Slashdot Mirror


Five Nvidia CUDA-Enabled Apps Tested

crazipper writes "Much fuss has been made about Nvidia's CUDA technology and its general-purpose computing potential. Now, in 2009, a steady stream of launches from third-party software developers sees CUDA gaining traction at the mainstream. Tom's Hardware takes five of the most interesting desktop apps with CUDA support and compares the speed-up yielded by a pair of mainstream GPUs versus a CPU-only. Not surprisingly, depending on the workload you throw at your GPU, you'll see results ranging from average to downright impressive."

17 of 134 comments (clear)

  1. Re:Nice, but... by slummy · · Score: 4, Informative

    CUDA is a framework that will work on Windows and Linux.

  2. Re:Nice, but... by gustgr · · Score: 4, Informative

    I know you are trolling, but actually CUDA applications work better on Linux than on Windows. If you run a CUDA kernel on Windows that lasts longer than 5~6 seconds, your system will hang. The same will happen on Linux but then you can just disable the X server or have one card providing your graphical display and another one as your parallel co-processor.

  3. Re:Nice, but... by mikiN · · Score: 4, Funny

    Well, everywhere else in the world, Linux runs the CUDA Toolkit, so I can imagine that in Soviet Russia, a Beowulf cluster of Nvidia cards run Linux.

    --
    The Hacker's Guide To The Kernel: Don't panic()!
  4. Tied to a card by ComputerDruid · · Score: 5, Insightful

    What I don't understand is why people hype a technology that is tied to a specific manufacturer of card. If nvidia died tomorrow, we'd have a fair amount of code thats no longer relevant, unless there was some way to design cards that are CUDA-capable but not nvidia.

    Also worth noting that I'd completely forgotten CUDA even ran on windows, as I've only heard it in the context of linux recently.

    1. Re:Tied to a card by gustgr · · Score: 5, Insightful

      OpenCL will hopefully help to set a solid ground for GPU and CPU parallel computing, and since it is not technically very different from CUDA, porting existing applications to OpenCL will not be a challenge. Nowadays with current massively parallel technology the hardest part is making the algorithms parallel, not programming any specific device.

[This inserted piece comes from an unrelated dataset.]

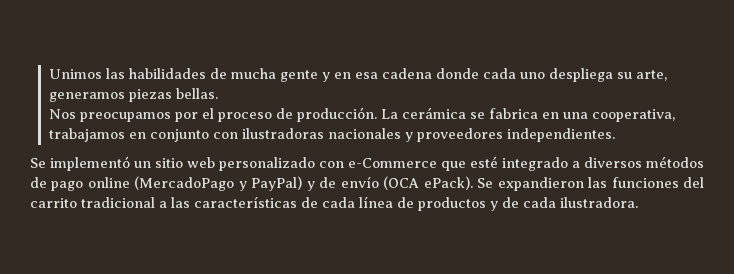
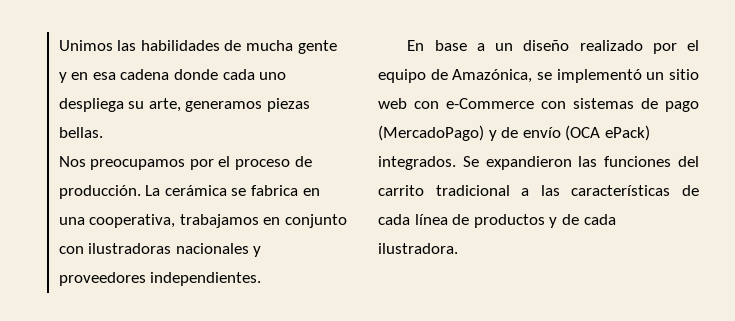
[30,158,46,168] Se -> [407,40,699,54] [378,69,552,83] En base a un diseño realizado por el equipo de Amazónica, se
[219,157,315,171] personalizado -> (407, 103) none
[441,156,704,171] [30,176,303,191] que esté integrado a diversos métodos de pago online (MercadoPago y PayPal) -> [541,98,699,112] [378,125,484,141] con sistemas de pago (MercadoPago)
[423,176,473,190] ePack). -> [604,125,650,141] [378,156,456,170] ePack) integrados.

    2. Re:Tied to a card by Anonymous Coward · · Score: 4, Informative

      I hear this a lot in CUDA/GPGPU-related threads on slashdot, primarily from people who simply have zero experience with GPU programming. The bottom line is that in the present and for the foreseeable future, if you are going to try to accelerate a program by offloading some of the computation to a GPU, you are going to be tying yourself to one vendor (or writing different versions for multiple vendors) anyways. You simply cannot get anything approaching worthwhile performance from a GPU kernel without having a good understanding of the hardware you are writing for. nVidia has a paper that illustrates this excellently, in which they start off with a seemingly good "generic" parallel reduction code and go through a series of 7 or 8 optimizations -- most of them based on knowledge of the hardware -- and improve its performance by more than a factor of 30 versus the generic implementation.

      Another thing to keep in mind is that CUDA is very simple to learn as an API -- if you're familiar with C you can pick up CUDA in an afternoon easily. The difficulty, as I said in the previous paragraph, is optimization; and optimizations that work well for a particular GPU in CUDA will (or at least should) work well for the same GPU in OpenCL.

    3. Re:Tied to a card by jared9900 · · Score: 4, Informative

      But OpenCL is a specification, not an implementation. The only 3 implementations I'm currently aware of is Apple's (with Snow Leopard), AMD demoed implementation back in March, and Nvidia's beta implementation. So far none of those are open source. If you're aware of an open source implementation, please let me know I'm actually very interested in it, but have yet to locate one.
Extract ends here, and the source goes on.